Referring to the Sadrists, Ghosh wrote: “In public, the US military says al-Sadr—who controls a sizeable block in the parliament—is a major political figure and must be treated accordingly ... In private, however, American commanders say they would like the shackles taken off just long enough to deliver some blows against the Mahdi Army. It wouldn’t be simple: a full-frontal assault on heavily-populated Sadr City isn’t a smart option ... but the US may still be able to do some good by hacking away at those elements of the Mahdi Army responsible for the worst sectarian atrocities and criminal activities”.

At the Baghdad press conference, Casey foreshadowed an assault on Sadr City. He declared the US military objectives in the capital to be clearing neighbourhoods of alleged perpetrators of sectarian violence and indicated he may request additional troops to carry out what would be one of the bloodiest operations of the Iraq war.

US occupation forces are already raiding the homes and offices of senior leaders of the Mahdi Army in preparation for a major offensive. The Kuwait newsagency KUNA reported that on Monday, US troops smashed into the Mahdi Army office in Holla, the capital of Babel province in Iraq’s south. On the same day, the home of a militia leader in Diwaniya province was raided.

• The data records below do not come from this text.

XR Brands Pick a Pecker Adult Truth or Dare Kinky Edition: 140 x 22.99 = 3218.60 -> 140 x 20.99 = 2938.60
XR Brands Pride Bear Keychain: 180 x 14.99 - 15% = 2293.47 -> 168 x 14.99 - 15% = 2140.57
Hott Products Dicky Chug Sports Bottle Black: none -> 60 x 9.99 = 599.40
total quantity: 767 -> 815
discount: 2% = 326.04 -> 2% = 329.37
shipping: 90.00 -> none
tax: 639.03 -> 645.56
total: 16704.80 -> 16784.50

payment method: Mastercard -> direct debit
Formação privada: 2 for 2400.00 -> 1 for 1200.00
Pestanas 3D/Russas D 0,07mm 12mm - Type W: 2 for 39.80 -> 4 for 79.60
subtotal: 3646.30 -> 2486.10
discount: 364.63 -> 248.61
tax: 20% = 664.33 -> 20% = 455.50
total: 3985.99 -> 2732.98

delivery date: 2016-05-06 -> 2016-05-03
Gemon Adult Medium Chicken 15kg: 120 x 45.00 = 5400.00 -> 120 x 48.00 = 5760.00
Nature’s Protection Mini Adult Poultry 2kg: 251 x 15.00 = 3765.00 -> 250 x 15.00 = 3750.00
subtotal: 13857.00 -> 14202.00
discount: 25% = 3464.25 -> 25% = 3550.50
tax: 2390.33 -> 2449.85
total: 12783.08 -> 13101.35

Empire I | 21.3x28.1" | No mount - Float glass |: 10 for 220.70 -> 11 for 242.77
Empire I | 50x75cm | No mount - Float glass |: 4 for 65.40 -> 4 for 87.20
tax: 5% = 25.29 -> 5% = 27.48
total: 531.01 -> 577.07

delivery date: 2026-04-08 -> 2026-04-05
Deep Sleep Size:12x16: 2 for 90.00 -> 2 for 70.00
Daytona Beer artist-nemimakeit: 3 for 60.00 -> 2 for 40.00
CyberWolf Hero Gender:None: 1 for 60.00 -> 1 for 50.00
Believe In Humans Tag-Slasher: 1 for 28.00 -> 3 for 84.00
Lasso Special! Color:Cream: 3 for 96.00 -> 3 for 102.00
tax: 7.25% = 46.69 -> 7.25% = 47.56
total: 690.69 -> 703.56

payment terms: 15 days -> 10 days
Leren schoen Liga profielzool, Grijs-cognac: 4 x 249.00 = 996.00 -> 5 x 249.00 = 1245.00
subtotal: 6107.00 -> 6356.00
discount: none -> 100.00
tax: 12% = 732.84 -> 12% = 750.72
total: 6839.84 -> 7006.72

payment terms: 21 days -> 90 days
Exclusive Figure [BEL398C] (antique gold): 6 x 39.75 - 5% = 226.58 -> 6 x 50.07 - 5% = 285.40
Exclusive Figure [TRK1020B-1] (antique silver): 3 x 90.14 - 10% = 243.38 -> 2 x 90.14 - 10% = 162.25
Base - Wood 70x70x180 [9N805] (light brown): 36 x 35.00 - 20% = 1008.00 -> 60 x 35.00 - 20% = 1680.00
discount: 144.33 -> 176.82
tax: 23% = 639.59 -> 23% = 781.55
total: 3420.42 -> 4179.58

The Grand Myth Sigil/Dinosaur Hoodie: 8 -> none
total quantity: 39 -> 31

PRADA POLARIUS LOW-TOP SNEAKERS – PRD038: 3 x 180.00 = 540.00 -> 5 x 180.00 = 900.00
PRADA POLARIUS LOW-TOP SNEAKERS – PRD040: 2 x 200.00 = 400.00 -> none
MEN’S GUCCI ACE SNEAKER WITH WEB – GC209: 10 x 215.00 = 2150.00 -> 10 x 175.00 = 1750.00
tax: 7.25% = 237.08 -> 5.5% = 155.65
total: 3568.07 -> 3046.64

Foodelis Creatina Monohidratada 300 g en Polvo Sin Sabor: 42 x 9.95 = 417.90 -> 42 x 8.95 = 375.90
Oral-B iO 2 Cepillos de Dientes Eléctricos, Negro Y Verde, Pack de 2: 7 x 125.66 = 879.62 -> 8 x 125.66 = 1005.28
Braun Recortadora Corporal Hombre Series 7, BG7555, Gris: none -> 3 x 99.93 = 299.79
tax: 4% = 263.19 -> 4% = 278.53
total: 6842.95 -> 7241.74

Last Thursday, US troops arrested a Mahdi Army commander in Hindiya, a town near the city of Karbala, and raided a Shiite mosque in Baghdad controlled by the Sadrist movement. At least one Iraqi was shot dead in the raid and two others were dragged away. The detentions came just 24 hours after Maliki personally intervened to order the US military to release a prominent Sadrist leader, Mazen al-Saedi, whom they had seized last week. The raids may well be a conscious attempt to provoke the Sadrist armed wing into an open confrontation to justify a US onslaught.

The implications of the Bush administration plans go far beyond a horrific bloodbath in Baghdad, however. Ominously, while Khalilzad stated that the US would reach out to neighbouring Arab states such as Saudi Arabia, the United Arab Emirates and Jordan for help in achieving a new political arrangement in Iraq, he labelled Syria and Iran as among the forces “at work to keep us and the Iraqis from succeeding”.

Casey declared the two states were “providing support to the different extremists and terrorist groups operating inside Iraq”. The remarks suggest the Bush administration has not as yet embraced the calls by US figures such as Iraq Study Group head James Baker for overtures toward Syria and Iran. Its policy remains “regime change” in Damascus and Tehran, as part of ambitions to extend US domination over the resources and territory of the Middle East.

White House spokesman Tony Snow declared last week that the discussions taking place over the situation in Iraq “certainly doesn’t change our diplomatic stance toward either [Syria or Iran]”.

For its part, the Iranian Shiite theocracy, which fought a bloody eight-year war against Baathist Iraq, has little incentive to support the US agenda unless it is offered major concessions from Washington over issues such as nuclear power and trade sanctions. Any crackdown on the Shiite militias would most likely lead to the collapse of the Shiite-dominated Iraqi government and its replacement with a regime hostile to Tehran.

The Bush administration’s “change of course” unveiled last night will not only cost thousands more Iraqi and American lives, but could well trigger an escalation of already volatile regional tensions.